Churches are exempt from the law and don't need to take any action. Religiously affiliated non-profit groups -- like the nuns -- may also get an exemption, but it isn't automatic: they must fill out a form stating that providing contraceptive coverage would violate their religious principles. If they don't seek the exemption and refuse to provide the coverage, they face big fines.

The nuns say the very act of filling out the form violates their religious beliefs because it frees up the administrator of their health care plan to step in and provide the contraceptive coverage. The sisters say signing the form, in essence, deputizes their insurance provider to offer the coverage, making them part of a process they find objectionable.

On New Year's Eve, Supreme Court Justice Sonia Sotomayor barred the government from enforcing the law against the nuns. Her order was temporary, to be in effect until she had a chance to hear the government's side.

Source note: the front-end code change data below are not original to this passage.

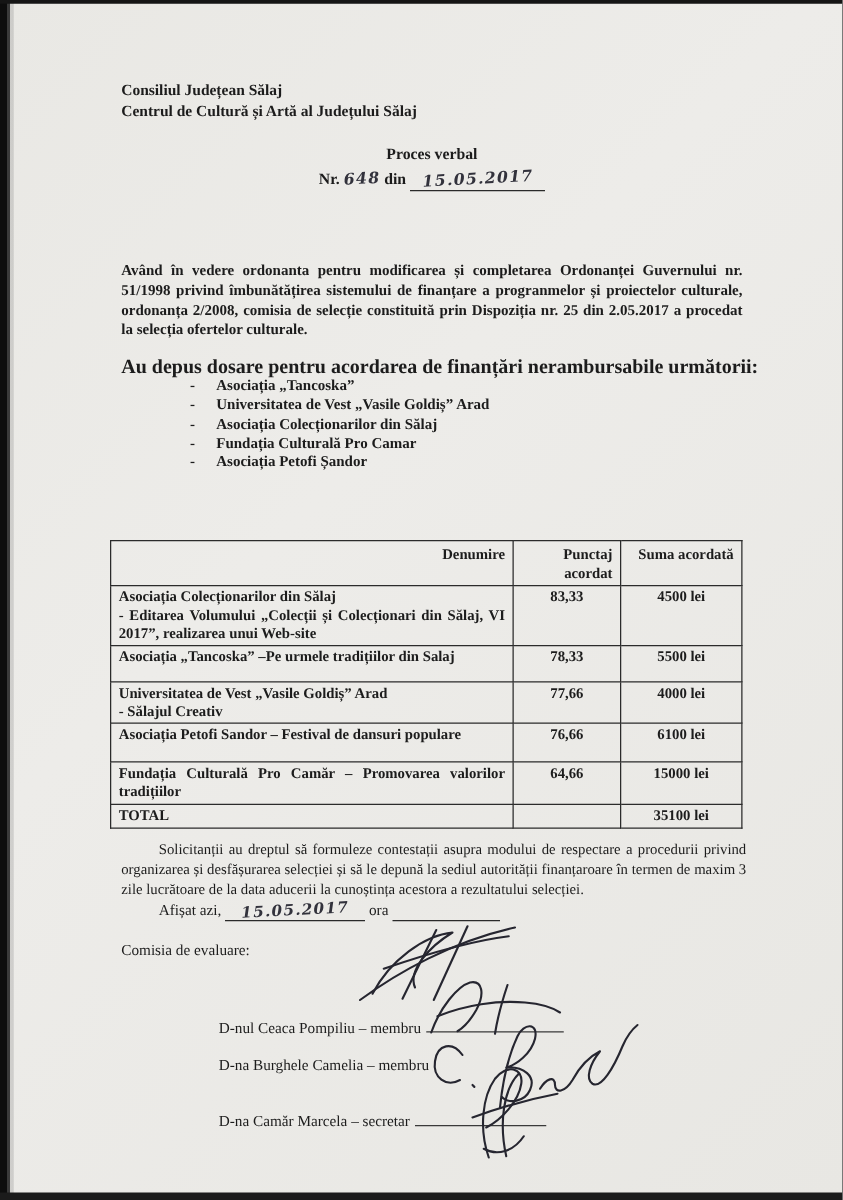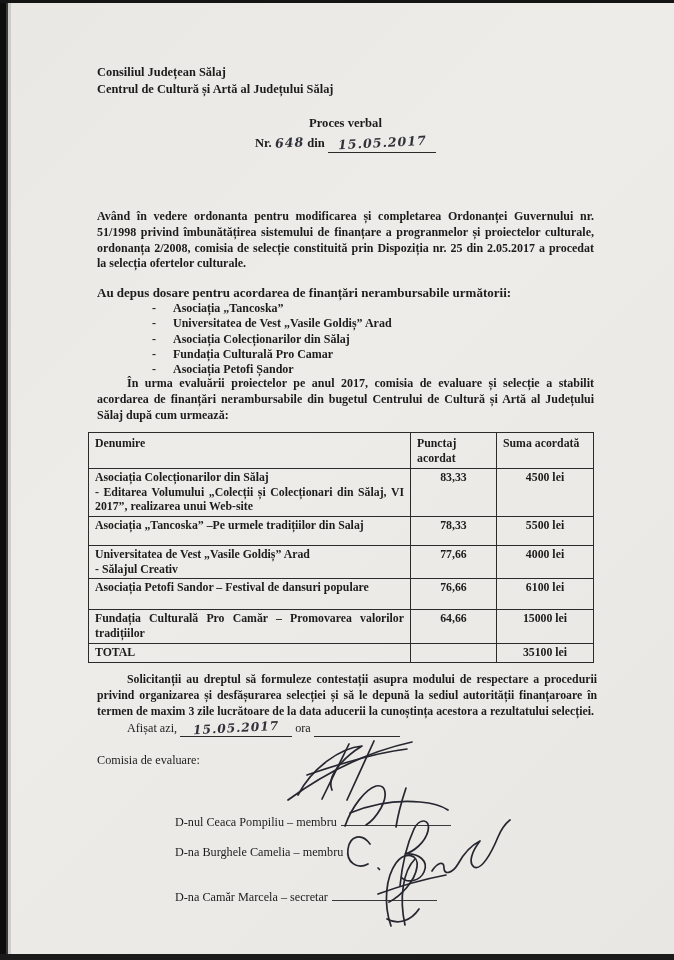--- a/index.html
+++ b/index.html
@@ -22,7 +22,7 @@
   .u{display:inline-block;border-bottom:1.3px solid #2a2a2a;text-align:center;}
   .subtitle{left:97px;top:163px;width:497px;text-align:center;font-weight:bold;font-size:11.6px;line-height:16.5px;white-space:nowrap;}
   .p1{left:97px;top:209px;width:497px;text-align:justify;font-weight:bold;font-size:12px;line-height:15.8px;}
-  .listintro{left:97px;top:285px;font-weight:bold;font-size:13px;}
+  .listintro{left:97px;top:285px;font-weight:bold;font-size:16px;}
   .applist{left:97px;top:301px;width:497px;font-weight:bold;font-size:12px;}
   .app-item{display:flex;padding-left:55px;line-height:15.3px;}
   .app-item .dash{width:21px;flex:0 0 21px;}

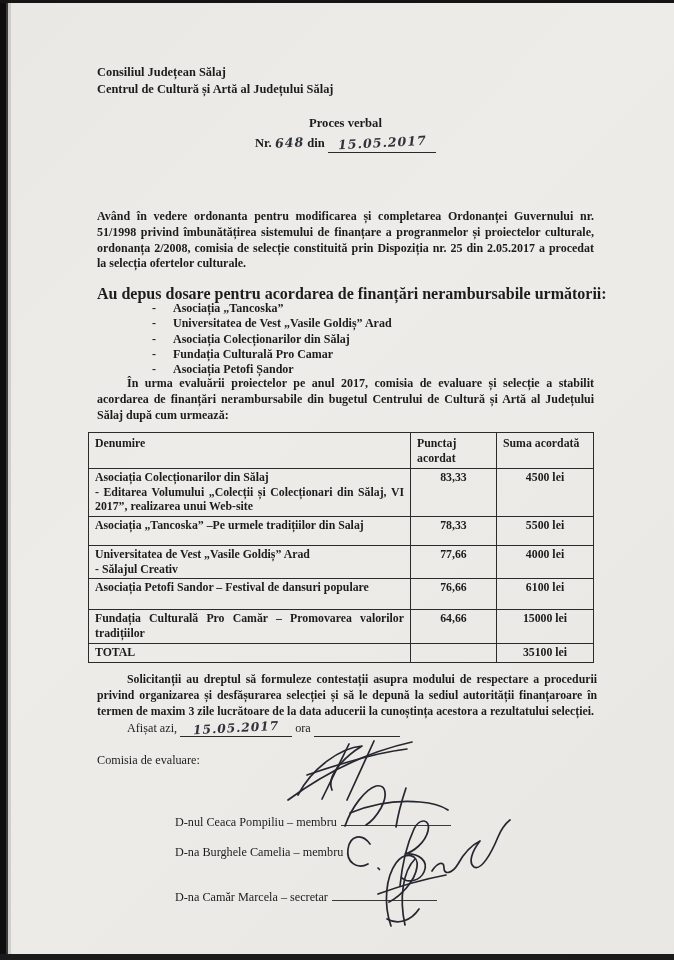--- a/index.html
+++ b/index.html
@@ -100,7 +100,6 @@
       </div>
   </div>
 
-  <div class="abs p2">În urma evaluării proiectelor pe anul 2017, comisia de evaluare și selecție a stabilit acordarea de finanțări nerambursabile din bugetul Centrului de Cultură și Artă al Județului Sălaj după cum urmează:</div>
 
   <div class="abs tablewrap">
     <table>

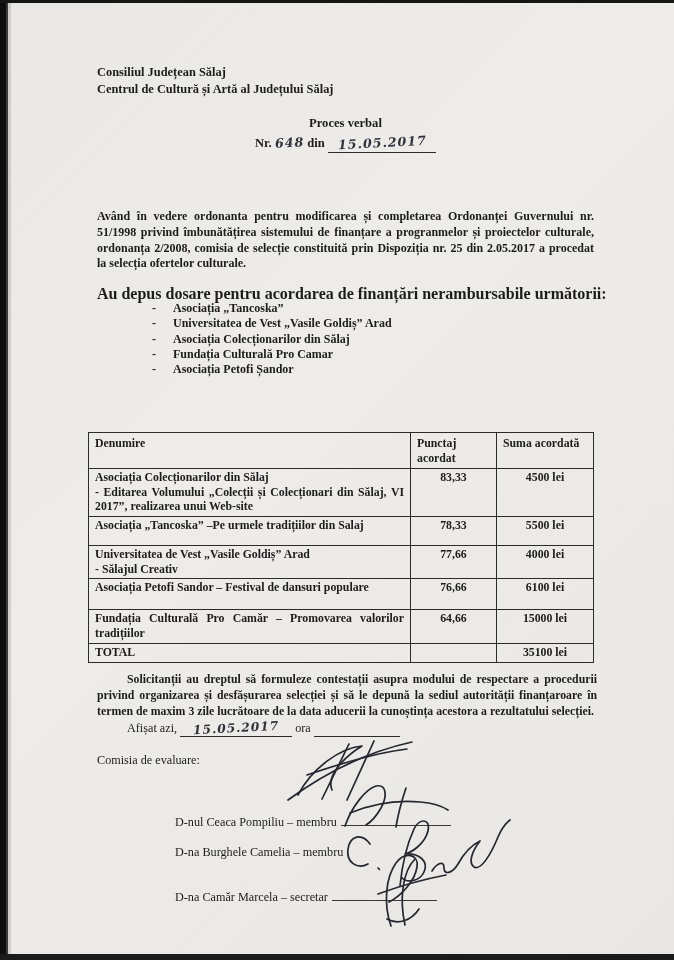--- a/index.html
+++ b/index.html
@@ -32,7 +32,7 @@
   table{border-collapse:collapse;width:505px;table-layout:fixed;}
   td,th{border:1.5px solid #2b2b2b;padding:1px 6px 2px 6px;vertical-align:top;
         font-size:11.8px;font-weight:bold;line-height:14.6px;}
-  th{text-align:left;vertical-align:top;padding-top:3px;}
+  th{text-align:right;vertical-align:top;padding-top:3px;}
   col.c1{width:322px;}col.c2{width:86px;}col.c3{width:97px;}
   td.num{text-align:center;}
   tr.h-r{height:36px;}tr.r1{height:48px;}tr.r2{height:29px;}tr.r3{height:29px;}

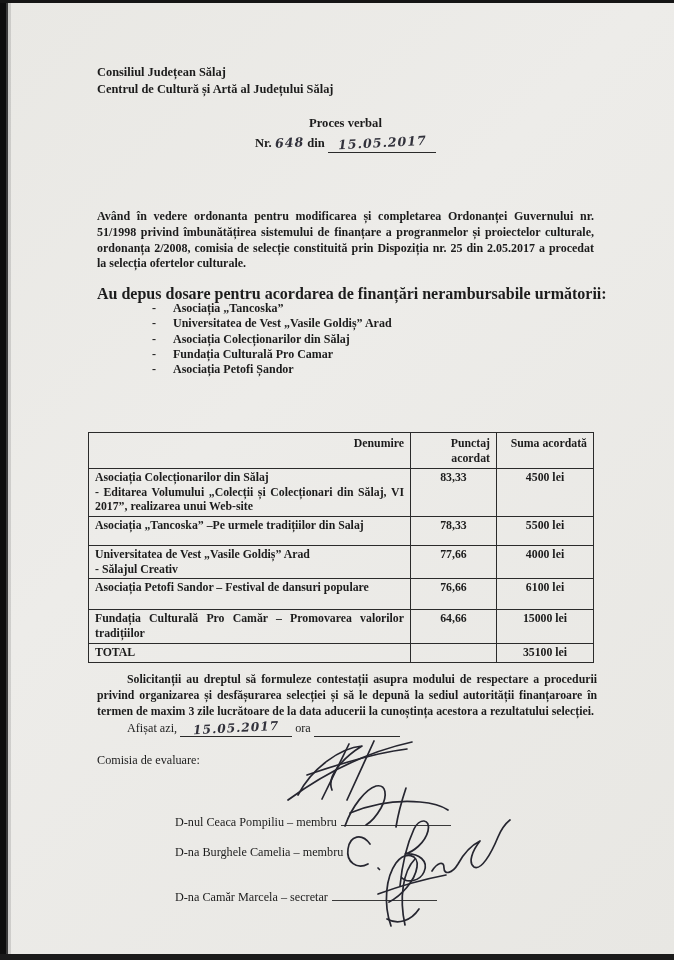--- a/index.html
+++ b/index.html
@@ -40,7 +40,7 @@
   .cellname{display:block;text-align:justify;}
   .celldetail{display:block;text-align:justify;}
 
-  .closing{left:97px;top:671px;width:500px;text-align:justify;text-indent:30px;font-size:11.8px;line-height:16px;font-weight:bold;}
+  .closing{left:97px;top:671px;width:500px;text-align:justify;text-indent:30px;font-size:11.8px;line-height:16px;}
   .posted{left:127px;top:721px;font-size:12.2px;}
   .posted .lbl{font-weight:normal;}
   .committee-heading{left:97px;top:753px;font-size:12.2px;}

On Friday the full court gave groups like the nuns an out: if an employer informs the government in writing that it is a non-profit, religious organization with religious objections to providing coverage for contraceptive services, they do not have to fill out the government form and do not have to provide the coverage. The order will apply while the case is on appeal in the lower courts.

The administration says the group is already exempt from the law, because their insurance is provided by Christian Brothers Services. As a church organization, it's excused from the law's requirements.

When some religious groups objected, the Obama administration provided exemptions. And an older law, the 1974 Employee Retirement Income Security Act, exempts church plans from regulation anyway.